The rhythm of gammafund.eth is entirely different. This address, considered by analysts as “suspected institutional-related,” bought 11215 ETH at a cost of about 1999 dollars per coin in March 2026, quickly establishing a clear long position; approximately 6 hours before May 14, it redeemed 5555 ETH and transferred them to Binance, estimating about 2.87 million dollars in paper profit based on the price differences, and is still in line to apply for the redemption of about 5500 ETH, attempting to complete a round of trading operation within a time window of around two months. This represents a participation model centered on yield and cycles: building positions on-chain and cashing out in the market, with chips frequently exchanged in a short time, contrasting sharply with the “ten years without a move” story of 0xed41…1edf. Concurrently, Fidelity International, through FILQ, has minted tokenized fund shares from a nearly 7 billion dollar offline liquidity fund, circulating on Ethereum using the infrastructure provided by Sygnum, operating under the constraints of a Moody’s AAA-mf rating and an Irish low-volatility net asset value fund strategy. This indicates that traditional asset management is not merely about buying more ETH but is about reconstructing the form of fund shares on the public chain. Old money cashing out, trading institutions splitting waves, and asset management giants uploading their product forms onto the chain collectively reorder the chips and narrative of ETH. However, in the absence of overall transaction volume, holdings, or other macro on-chain indicators, what we can currently do is to observe the structural changes in participant composition based on these representative addresses and products.

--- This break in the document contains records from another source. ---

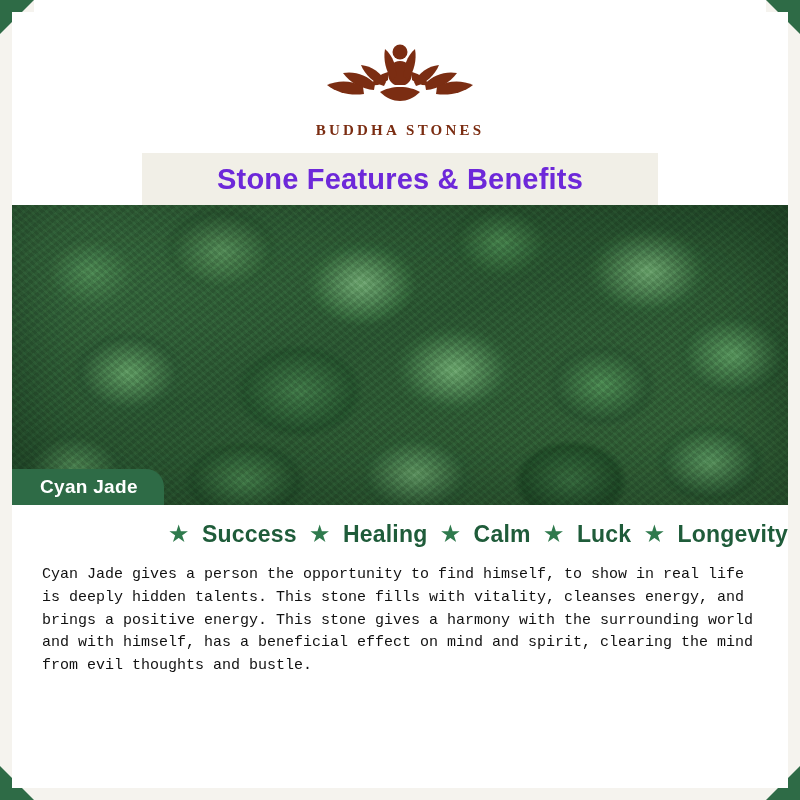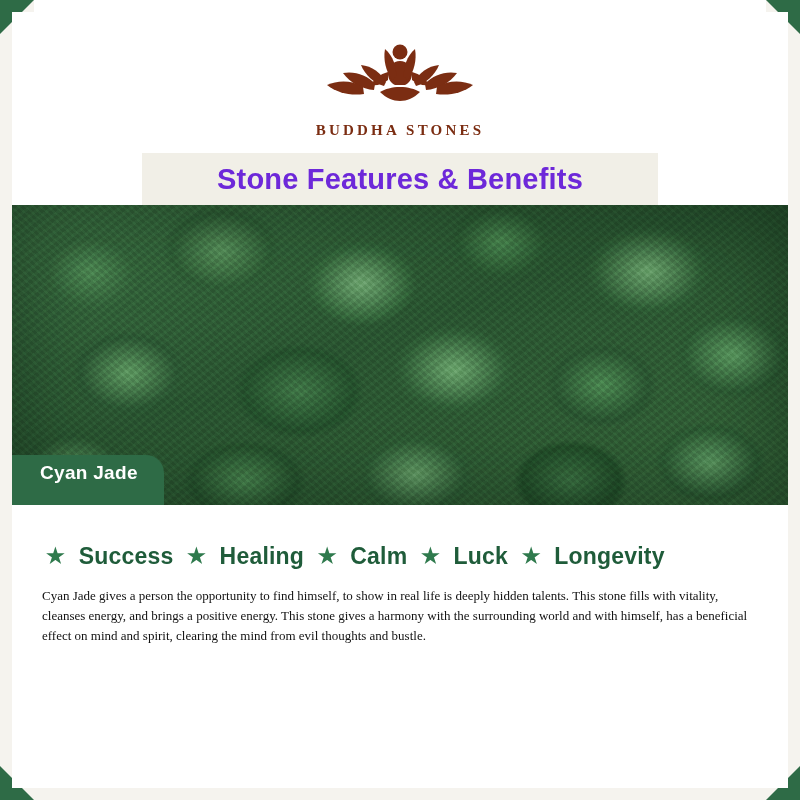"Cyan Jade" .caption { padding: 0 26px 14px 28px -> 0 26px 0 28px }
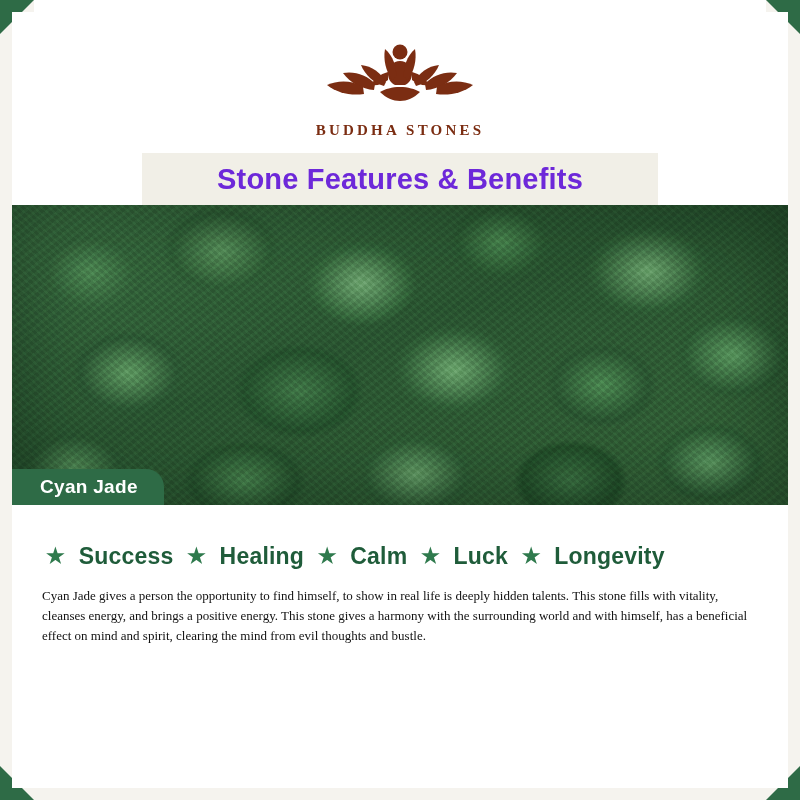"★ Success ★ Healing ★" .benefits { margin-top: 38px -> 16px; padding-left: 27px -> none; text-align: left -> right }
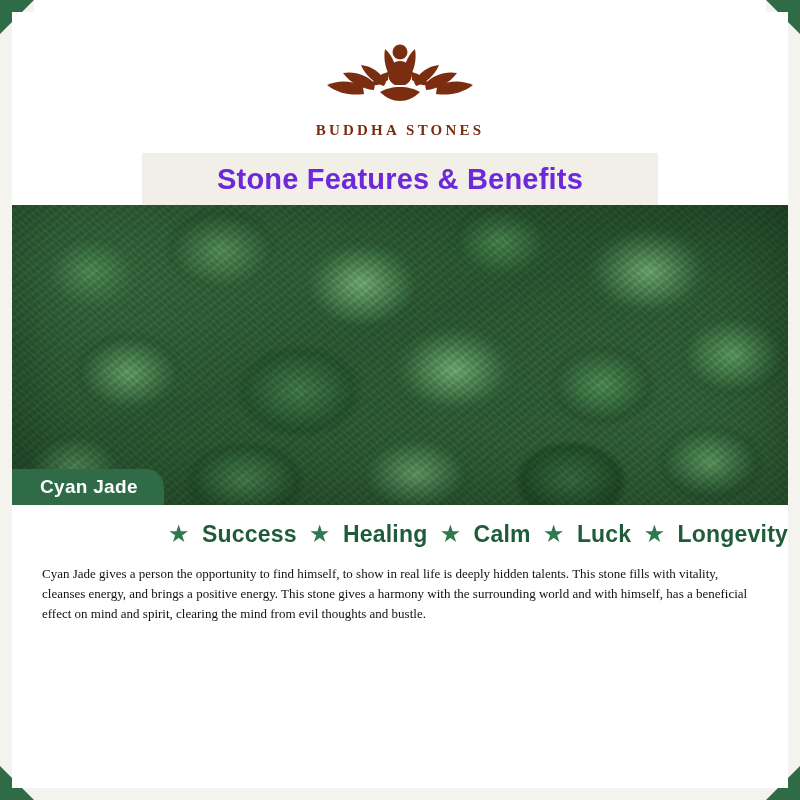"Cyan Jade gives a person" .body-text { font-family: Liberation Serif, serif -> Liberation Mono, monospace; font-size: 13px -> 15px }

Three On-Chain Clues to Watch Next

Looking ahead, the most worth monitoring on-chain are actually three clues: First, whether old Ethereum ICO addresses like 0xed41…1edf will continue to “collectively awaken,” including the currently unverified report of 0xcd59…a336 allegedly transferring out 10,000 ETH. Only when more early addresses show large withdrawals in a similar timeframe can we reasonably understand it as a wave of liquidation rather than a few old money cashing out; Second, the rhythm of suspected institutional addresses like gammafund.eth. According to Yu Jin, this address is still in line to apply for redemption of about 5500 ETH; the previous 5555 ETH has already been transferred to Binance before May 14, achieving approximately 2.87 million dollars in paper profit. Whether it clears out all at once, exits in batches, or builds positions again during high volatility will directly affect our understanding of how such wave-type institutions grasp the ETH price cycle; Third, regarding the on-chain usage trajectory of FILQ — this tokenized fund launched by Fidelity International, with a scale approaching 7 billion dollars, how many shares will actually be moved onto the chain, what will the holder structure look like, whether similar tokenized cash management products will emerge, and what regulatory agencies’ feedback on the on-chain circulation of such products will be, will gradually reveal themselves in disclosure documents and on-chain data. Currently, discussions about whether FILQ utilizes specific oracles, banking partners, or some “stablecoin structure” remain to be validated and should not be treated as established facts for trading. Overall, the awakenings of old addresses, gammafund.eth operations, and FILQ developments mentioned in this article contain many conclusions based on single sources or unverified information, making them more suitable to be regarded as long-term indicators of structural changes in participant composition rather than any form of direct buy-sell guidance.